73 That is not to say that the whole of the content of "common general knowledge" need be within the conscious awareness of the hypothetical non-inventive skilled worker. For example, there may be publications of technical and detailed information that are habitually consulted by the hypothetical skilled worker. Notwithstanding that the hypothetical skilled worker would not have the whole of the contents of such reference material in his or her mind, such information should be regarded as part of common general knowledge.

74 Another area where it may be permissible to rely upon information that is not part of the common general knowledge is where the hypothetical addressee, faced with a problem, would resort to information that is fundamental to understanding the nature of the problem, if this were found to be a routine step that would have led from the prior art to the invention: cf Wellcome Foundation at 286 per Aickin J. Such information would include information about the basic characteristics of a drug for which a formulation is to be found."

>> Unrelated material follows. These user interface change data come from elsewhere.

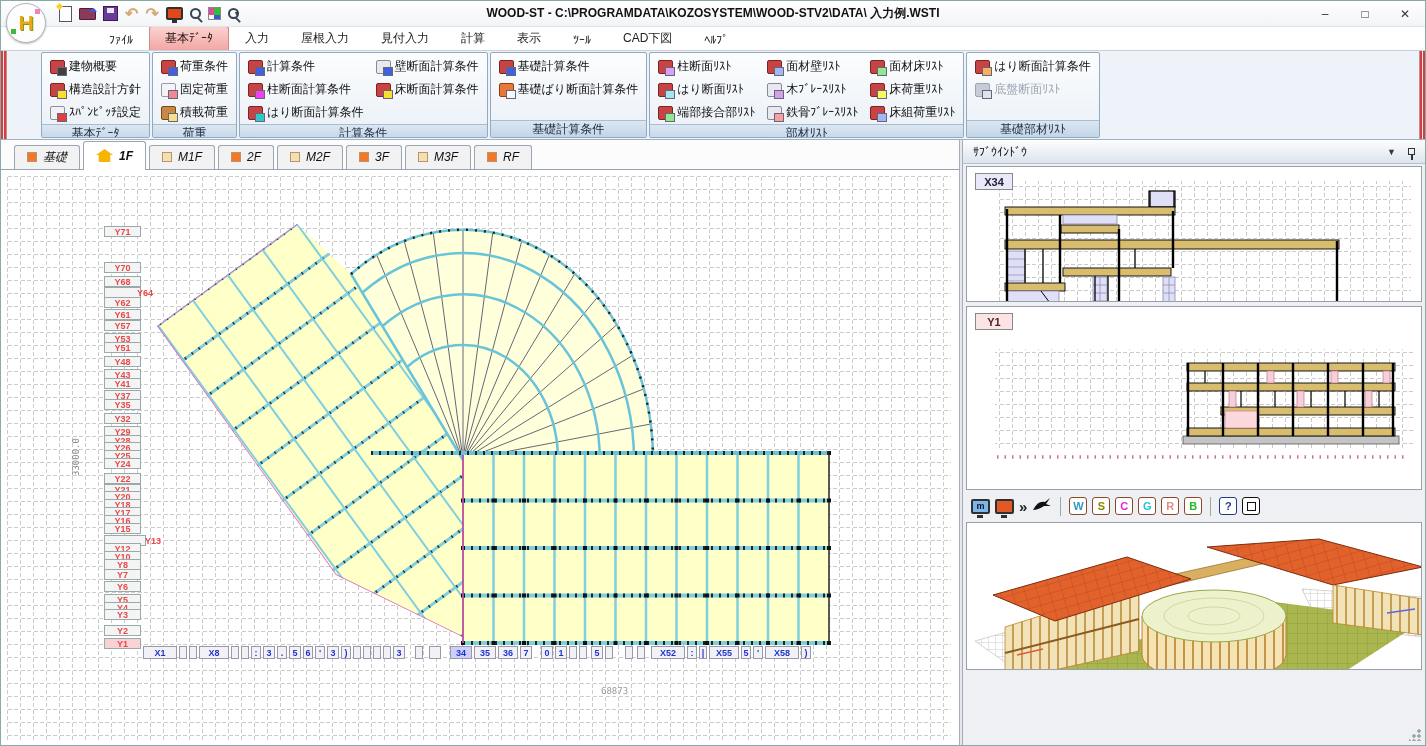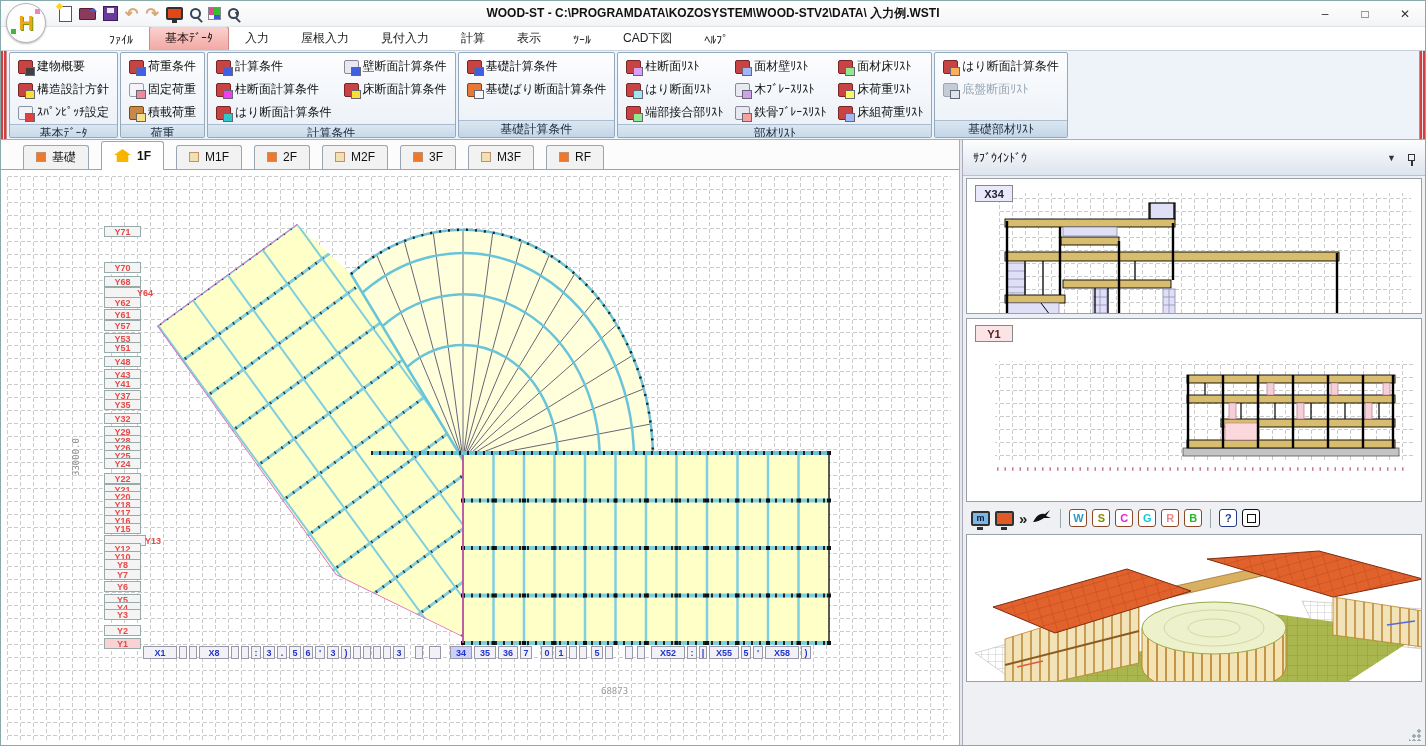--- a/index.html
+++ b/index.html
@@ -43,7 +43,7 @@
   .mtab.active { background:linear-gradient(#fad2cf,#f2a8a4); border-color:#cf8a86; color:#201010; }
 
   
-  .ribbon { height:89px; background:#eef3f9; display:flex; border-bottom:1px solid #9fb2c5; }
+  .ribbon { height:89px; background:#eef3f9; display:flex; border-bottom:1px solid #9fb2c5;gap:32px; }
   .redge { width:6px; background:repeating-linear-gradient(90deg,#d04040 0 2px,#f5e4e4 2px 3px); border-right:1px solid #c09090; }
   .redge.right { margin-left:auto; border-right:none; border-left:1px solid #c09090; }
   .rgroups { display:flex; gap:2px; padding:1px 2px; }

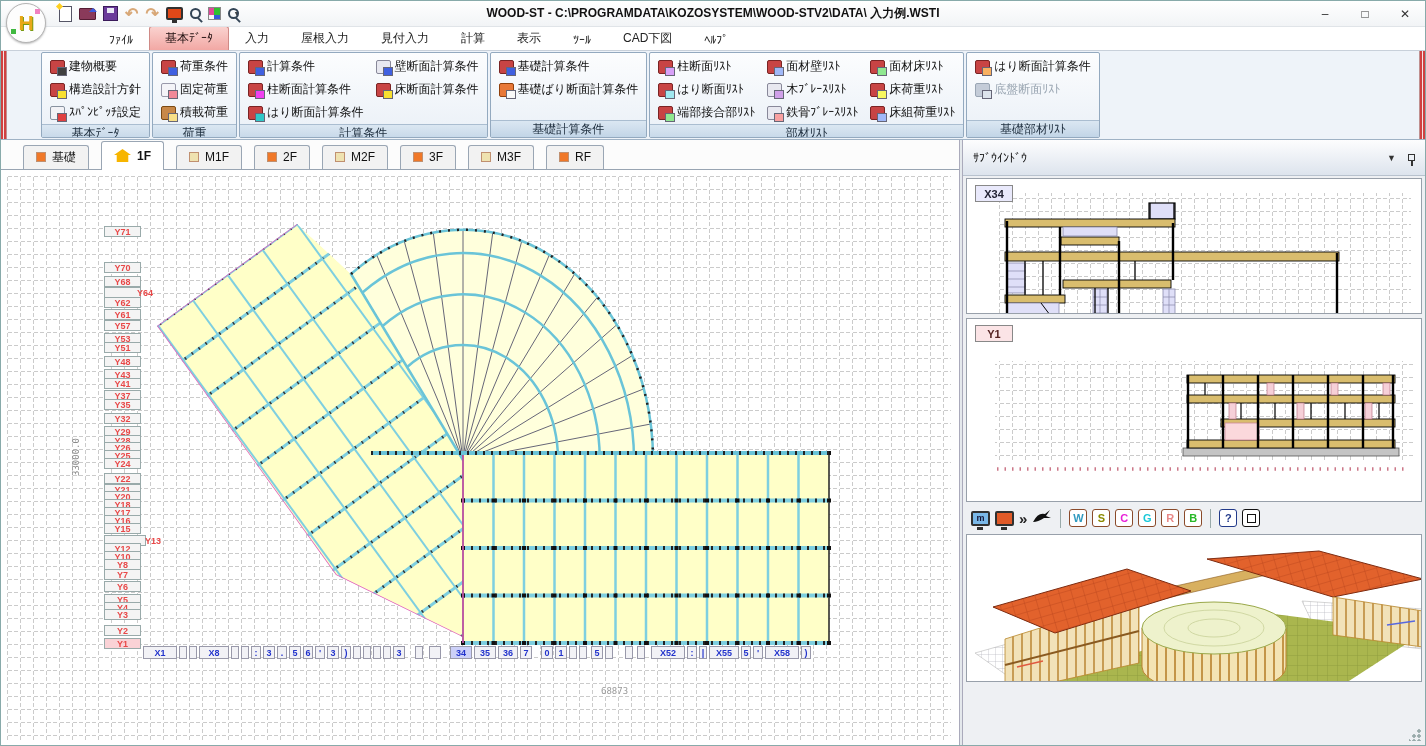--- a/index.html
+++ b/index.html
@@ -87,7 +87,7 @@
   
   .content { flex:1; display:flex; min-height:0; }
   .main { width:958px; display:flex; flex-direction:column; min-width:0; }
-  .floortabs { height:30px; background:#fcfcfc; border-bottom:1px solid #98a4b2; display:flex; align-items:flex-end; padding-left:22px; gap:12px; }
+  .floortabs { height:30px; background:#fcfcfc; border-bottom:1px solid #98a4b2; display:flex; align-items:flex-end; padding-left:13px; gap:3px;font-style:italic; }
   .ftab { display:flex; align-items:center; gap:6px; font-size:12px; padding:4px 12px 5px;
     border:1px solid #9aa6b4; border-bottom:none; border-radius:3px 3px 0 0; background:#f2f2f2; height:24px; }
   .ftab.active { background:#fff; height:29px; margin-bottom:-1px; font-weight:bold; }

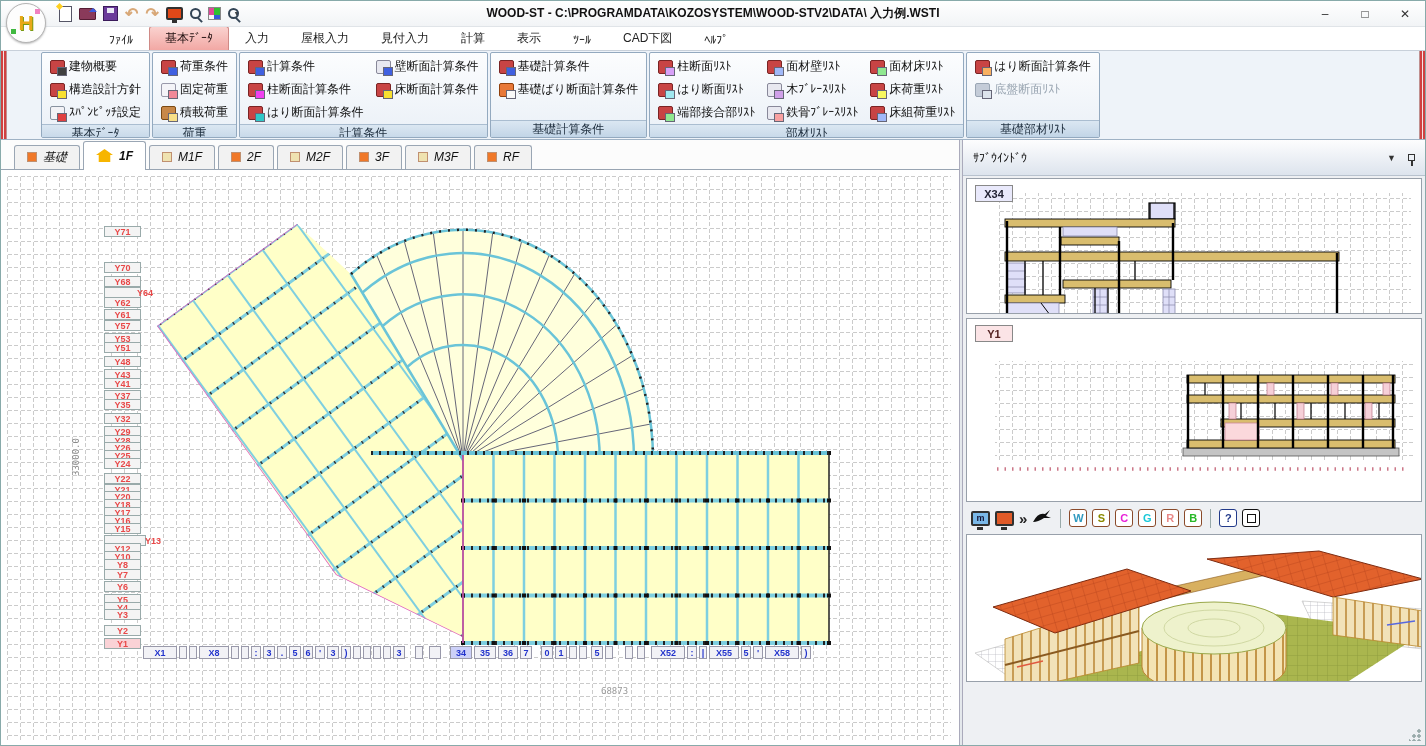--- a/index.html
+++ b/index.html
@@ -111,7 +111,7 @@
 
   
   .sidebar { flex:1; display:flex; flex-direction:column; background:#eef0f3; min-width:0; }
-  .sbheader { height:36px; display:flex; align-items:center; justify-content:space-between; padding:0 10px;
+  .sbheader { height:24px; display:flex; align-items:center; justify-content:space-between; padding:0 10px;
     font-size:12px; background:linear-gradient(#fdfdfe,#dde4ed); border-bottom:1px solid #b8c2ce; }
   .sbicons { display:flex; align-items:center; gap:12px; }
   .chev { font-size:9px; color:#333; }

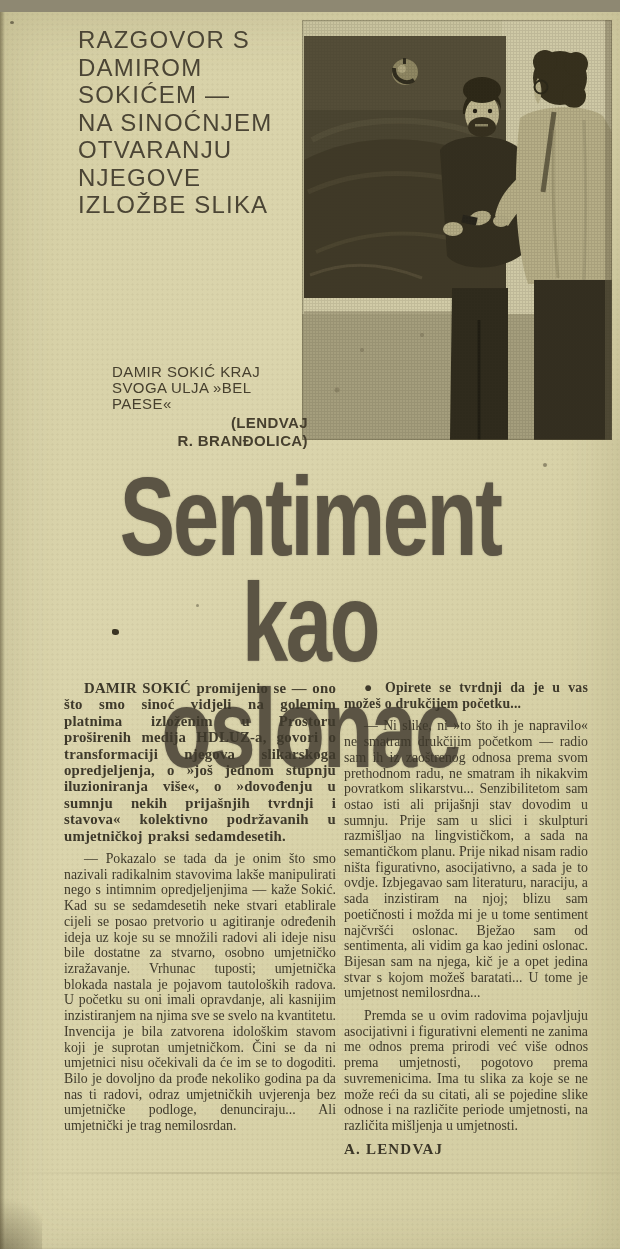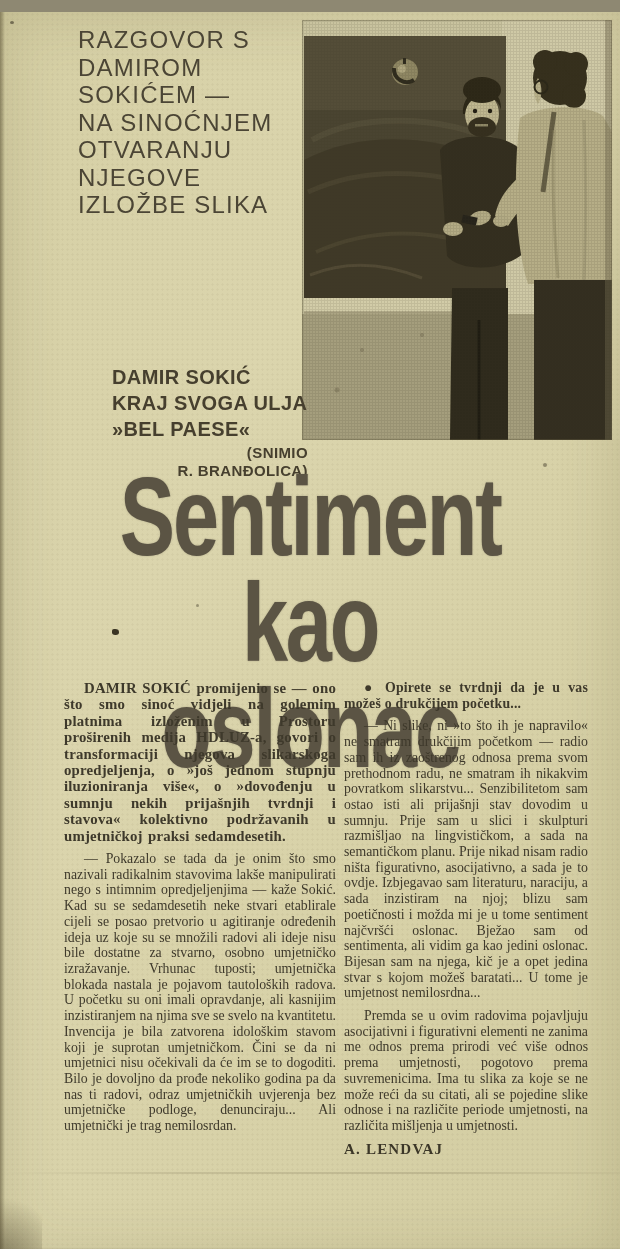--- a/index.html
+++ b/index.html
@@ -52,7 +52,7 @@
   
   .caption-block{position:absolute;left:112px;top:352px;width:196px;
     font-family:"Liberation Sans", sans-serif;color:#463f2e;}
-  .caption-text{font-size:20px;line-height:26px;font-weight:700;letter-spacing:.4px;}
+  .caption-text{font-size:15px;line-height:16px;font-weight:400;letter-spacing:.4px;}
   .caption-credit{margin-top:2px;font-size:15px;line-height:18px;font-weight:700;
     letter-spacing:.4px;text-align:right;white-space:pre-line;}
 

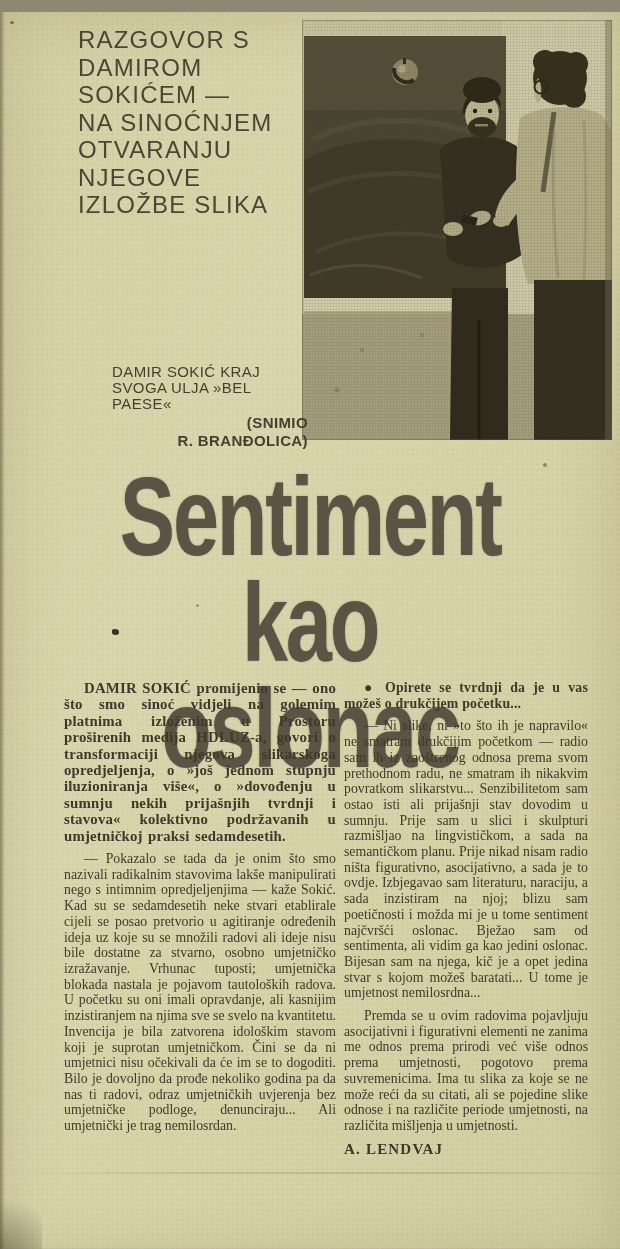--- a/index.html
+++ b/index.html
@@ -169,7 +169,7 @@
 
   <div class="caption-block">
     <div class="caption-text">DAMIR SOKIĆ KRAJ SVOGA ULJA »BEL PAESE«</div>
-    <div class="caption-credit">(SNIMIO
+    <div class="caption-credit">(LENDVAJ
 R. BRANĐOLICA)</div>
   </div>
 

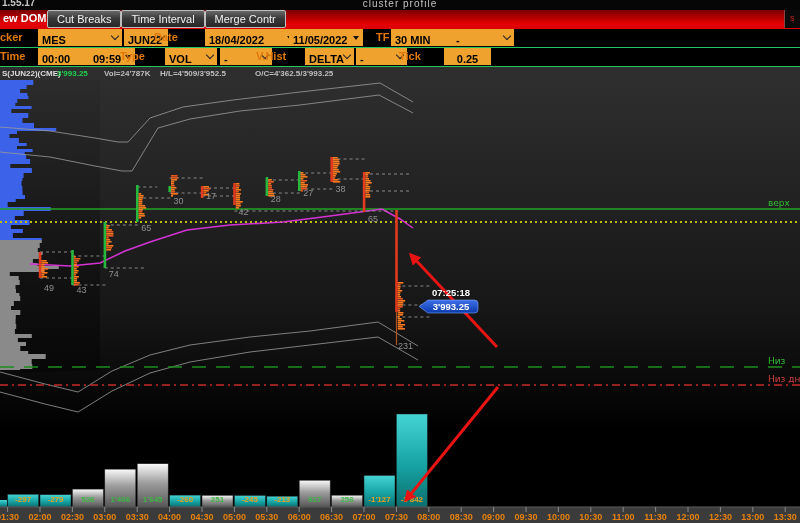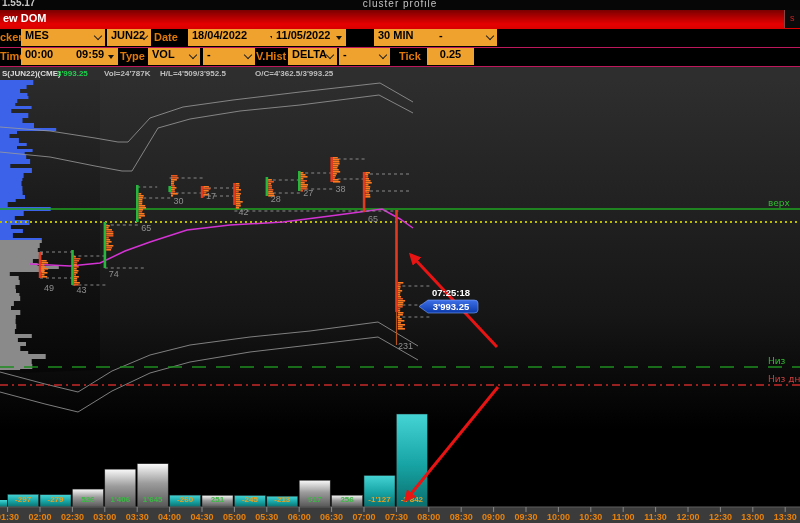--- a/index.html
+++ b/index.html
@@ -3,7 +3,7 @@
 <meta charset="utf-8">
 <style>
   html,body{margin:0;padding:0;background:#000;}
-  #app{position:relative;width:800px;height:523px;overflow:hidden;background:#be185d;
+  #app{position:relative;width:800px;height:523px;overflow:hidden;background:#22c55e;
        font-family:"Liberation Sans",sans-serif;}
   
   .titlebar{position:absolute;left:0;top:0;width:800px;height:10px;background:#060606;overflow:hidden;}

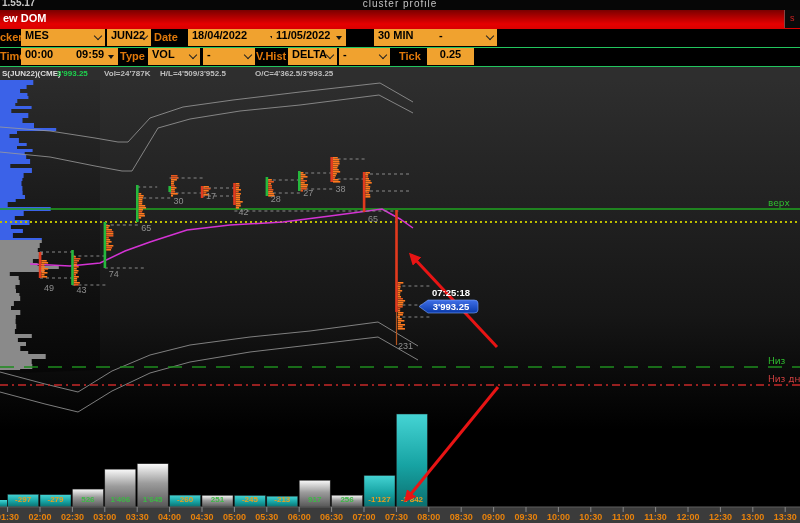--- a/index.html
+++ b/index.html
@@ -49,6 +49,11 @@
 
   <div class="tabbar">
     <span class="newdom">ew DOM</span>
+    <div class="tabbtns">
+      <button>Cut Breaks</button>
+      <button>Time Interval</button>
+      <button>Merge Contr</button>
+    </div>
     <div class="tabend">
       <span>s</span>
     </div>

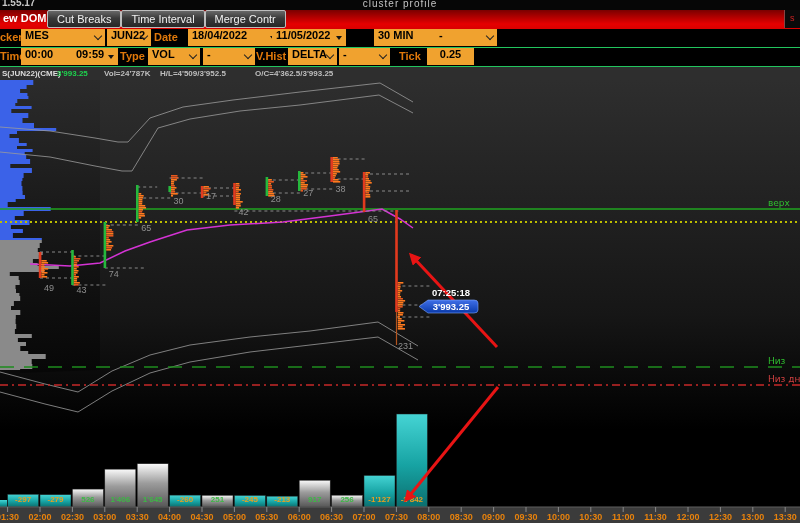--- a/index.html
+++ b/index.html
@@ -25,8 +25,8 @@
   .row1{top:29px;} .row2{top:48px;}
   .tlabel{position:absolute;top:2px;color:#e0780a;font:bold 11px "Liberation Sans",sans-serif;white-space:nowrap;}
   .combo{position:absolute;top:0;height:17px;background:#f0a22f;color:#000;
-         font:bold 11px "Liberation Sans",sans-serif;display:flex;align-items:flex-start;
-         padding-left:4px;box-sizing:border-box;white-space:nowrap;cursor:pointer;}
+         font:bold 11px "Liberation Sans",sans-serif;display:flex;align-items:flex-end;
+         padding-left:4px;box-sizing:border-box;white-space:nowrap;cursor:pointer;margin-left:17px;}
   .chev{position:absolute;right:4px;top:4px;width:5px;height:5px;
         border-right:1.6px solid #222;border-bottom:1.6px solid #222;transform:rotate(45deg);}
   .tri{position:absolute;right:4px;top:7px;width:0;height:0;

This decision of the Full Federal Court was appealed to the High Court (Aktiebolaget Hassle v Alphapharm Pty Ltd [2002] HCA 59; (2002) 212 CLR 411), and in this aspect the High Court appeared to leave untouched the decision of the Federal Court. It merely stated:

"Their Honours correctly held, contrary to what had been decided by the trial judge, that it was impermissible to have regard to documents that would have been read merely for "general ideas".